Additionally, the Grey Rock property will be offered for sale. If no sale occurs, it will be razed and could be sold as three residential parcels. No public funds will be spent on residential development.
Under the developers agreement, the city will reimburse the developer at a rate of 60% of eligible project costs up to $3 million. Project costs include, but are not limited to, renovation expenses, furniture fixtures, equipment and certain start-up costs.
According to the city’s financial advisor, Brian Della, a $3 million financial grant from the city “equates to $5 million or more of developer project costs.”
The city’s financial grant is expected to be disbursed in two installments, the agreement stated.
Green Lake Hotel Group cannot request the first payment before March 15, 2021. The installment cannot exceed $1.5 million, while the second payment cannot be requested until the revived Heidel House is open.
Both payments must be requested in writing and Green Lake Hotel Group must provide documents confirming project costs with each request.

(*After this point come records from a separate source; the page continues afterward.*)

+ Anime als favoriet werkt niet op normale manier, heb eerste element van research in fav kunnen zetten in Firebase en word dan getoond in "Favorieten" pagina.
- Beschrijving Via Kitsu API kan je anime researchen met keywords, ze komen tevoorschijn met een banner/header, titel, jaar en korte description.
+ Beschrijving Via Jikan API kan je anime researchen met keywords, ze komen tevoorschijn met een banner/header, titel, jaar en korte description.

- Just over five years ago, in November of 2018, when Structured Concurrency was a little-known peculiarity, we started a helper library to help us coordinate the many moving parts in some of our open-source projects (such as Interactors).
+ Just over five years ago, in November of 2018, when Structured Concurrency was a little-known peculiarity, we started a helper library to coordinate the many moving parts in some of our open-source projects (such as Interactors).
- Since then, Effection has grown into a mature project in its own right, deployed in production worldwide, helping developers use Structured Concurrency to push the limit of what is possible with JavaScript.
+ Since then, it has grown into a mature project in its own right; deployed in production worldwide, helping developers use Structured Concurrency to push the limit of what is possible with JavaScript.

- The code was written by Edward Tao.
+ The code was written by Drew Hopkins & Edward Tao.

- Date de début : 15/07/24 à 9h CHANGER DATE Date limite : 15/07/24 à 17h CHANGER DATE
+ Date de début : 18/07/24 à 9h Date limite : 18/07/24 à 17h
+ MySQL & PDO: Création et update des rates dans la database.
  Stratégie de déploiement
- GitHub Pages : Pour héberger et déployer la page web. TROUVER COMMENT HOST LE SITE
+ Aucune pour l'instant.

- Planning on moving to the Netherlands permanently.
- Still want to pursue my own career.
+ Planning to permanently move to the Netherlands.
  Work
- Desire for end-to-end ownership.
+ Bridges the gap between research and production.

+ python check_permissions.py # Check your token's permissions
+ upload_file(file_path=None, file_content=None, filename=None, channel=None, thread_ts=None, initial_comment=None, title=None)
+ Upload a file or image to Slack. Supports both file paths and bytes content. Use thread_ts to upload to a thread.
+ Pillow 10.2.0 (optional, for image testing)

To reduce the amount the city will pay, the agreement explained that the city of Green Lake can apply for a $250,000 community development investment grant from the Wisconsin Economic Development Corp. (WEDC).
Under the agreement, Green Lake Hotel Group must cooperate with the city in applying for the grant. If approved for the grant, developers may be required to provide documentation to verify that it is complying with the terms of the grant.
With the WEDC grant, Della noted the city’s expected debt from the Heidel House redevelopment would be roughly $2.75 million.
Additionally, the city has determined that if it doesn’t create a tax increment district (TID) encompassing the Heidel House property at 643 Illinois Ave., the developers will not redevelop the property.
“Right now, the city is being harmed,” Della said. “It doesn’t have the Heidel House, so this project is being put in place to, I think, lift the city out of the harm that is incurring right now.”
Likewise, Green Lake Mayor Ray Radis noted getting a revitalized Heidel House open is instrumental in allowing the city to grow, increase room tax revenue and generate business.
In creating a TID, the city will receive “tax increments” — taxes levied on the increased property value from redevelopment — each year from Green Lake Hotel Group that will be used to repay debt incurred by the redevelopment.
Under the agreement, the LLC’s tax increment payments will begin in 2023 and will continue until the city’s debt from the project is fully repaid, at which point the TID may be terminated.
The agreement projects the debt to be repaid by 2048, but Della noted the city is anticipating getting paid back earlier.
If Green Lake Hotel Group fails to generate the “minimum actual tax increment,” the agreement says it would be required to pay the city the amount it was short.
“We think that the [TID] is going to close early, so we think the developer is only going to have to guarantee those payments until 2044,” Della noted.
For the agreement to take effect for both parties, Green Lake Hotel Group LLC must acquire the title to the property.
Meanwhile, for the city to fulfill its obligations under the agreement, the Joint Review Board and the Wisconsin Department of Revenue must approve TID No. 5.
Della and Radis were confident that the developers agreement shielded the city from potential harm that could be inflicted by the project.
“We are protected,” Radis said. “Everything has a risk in business, but I think it’s a very low risk based on all the details in the developer’s agreement and the project plan, and from our due diligence [learning] about the developers.”